Solved – Interplay between early stopping and cross validation

boostingcross-validationmachine learningneural networksvalidation

I am a little bit confused by early stopping and in particular by how it can be inserted inside a CV framework. As far as I understand, I can fix the optimal number of epochs (for NN, or number of trees for XGB) by early stopping, that is:

  • pick a validation set,
  • train with increasing number of epochs until a predefined metric evaluated on the validation set starts worsening
  • that is the optimal number of epochs to prevent overfitting

and that's fine. But then I would like to insert this early stopping framework inside a CV framework: Suppose I have a model with 10 hyperparameters I want to fix via CV. And suppose that there is an eleventh hyperparameter, the number of epochs.
My feeling is that one can do like this:

  • create the K resampled folds, for each of which you have a training and validation set
  • choose a suitable grid for your 10 hyperparameters
  • for each point on the grid train your model in each fold with early stopping, that is use the validation set of the fold to keep track of the preferred metric and stop when it gets worse
  • take the mean of the K validation metric
  • choose the point of the grid (i.e. the set of hyperparameters) that gives the best metric

Questions:

  1. What number of epochs should I choose as optimal? in each of the K folds I have, in general, a different number of stopping epochs. H20 doc seems to suggest they take the mean of the K stopping epochs. Is this right?
  2. Is it actually a "fair" practice to use the validation metric coming from the early stopping as a proxy of the out-of-sample metric? As Max Khun seems to point here in section 3.4.5, maybe the best thing to do would be:

    …if you want to do early stopping, then in each fold you should take your training set and split it again, holding out a small early-stopping-set to guide the early stopping, and then evaluate the model on the validation set of that fold.

    But this seems to me a really intricate process…

Unfortunately, I wasn't able to find references where this issue is presented in a clear and transparent form.

Best Answer

This topic has been already discussed from several angles:

However, I think that none of the answers covers your question fully, so I will summarize:

  1. You should not use the validation fold of cross-validation for early stopping—that way you are already letting the model "see" the testing data and you will not get an unbiased estimate of the model's performance. If you must, leave out some data from the training fold and use them for early stopping.

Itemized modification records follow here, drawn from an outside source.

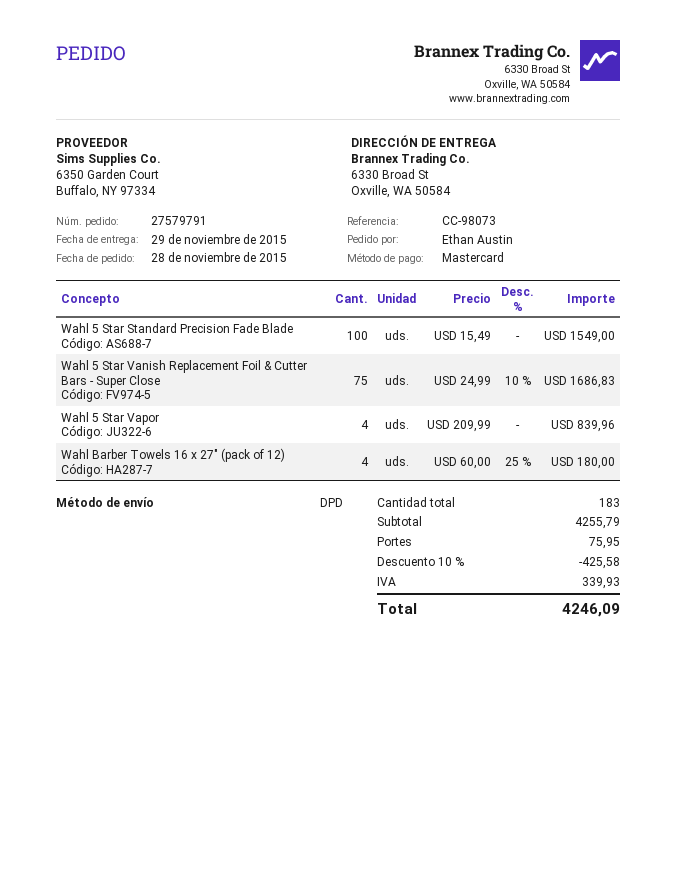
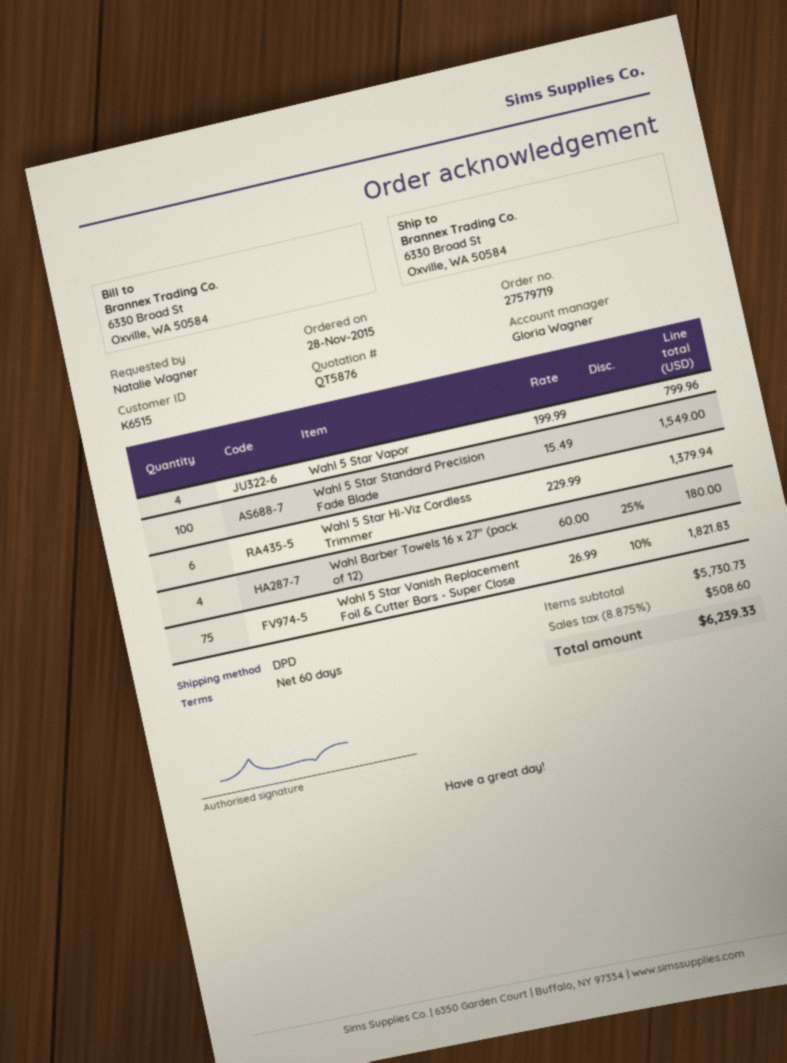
order number: 27579791 -> 27579719
ordered by: Ethan Austin -> Natalie Wagner
Wahl 5 Star Vanish Replacement Foil & Cutter Bars - Super Close: 75 x 24.99 - 10% = 1686.83 -> 75 x 26.99 - 10% = 1821.83
Wahl 5 Star Vapor: 4 x 209.99 = 839.96 -> 4 x 199.99 = 799.96
Wahl 5 Star Hi-Viz Cordless Trimmer: none -> 6 x 229.99 = 1379.94
subtotal: 4255.79 -> 5730.73
discount: 10% = 425.58 -> none
shipping: 75.95 -> none
tax: 339.93 -> 508.60
total: 4246.09 -> 6239.33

  2. However, this does not help you too much, for two reasons:

    1. Optimal stopping epoch may have large variance between different folds and there is no guarantee that taking the mean will be optimal in any way.
    2. If you decide to train on the whole dataset, length of an "epoch" will change: Epoch is defined as "using the whole dataset once", so how many weight updates happen in one epoch depends on the training set size and the batch size. Early stopping generally aims at limiting the maximal number of weight updates, so optimizing "epoch count" on a dataset of different size makes no sense.

      Thus, if anything, optimize early stopping in terms of weight updates, not epochs.

Finally, I think the best approach is not to use cross-validation for early stopping tuning, instead tune all the other hyperparameters and then during the final training leave aside a small validation set which you use for early stopping.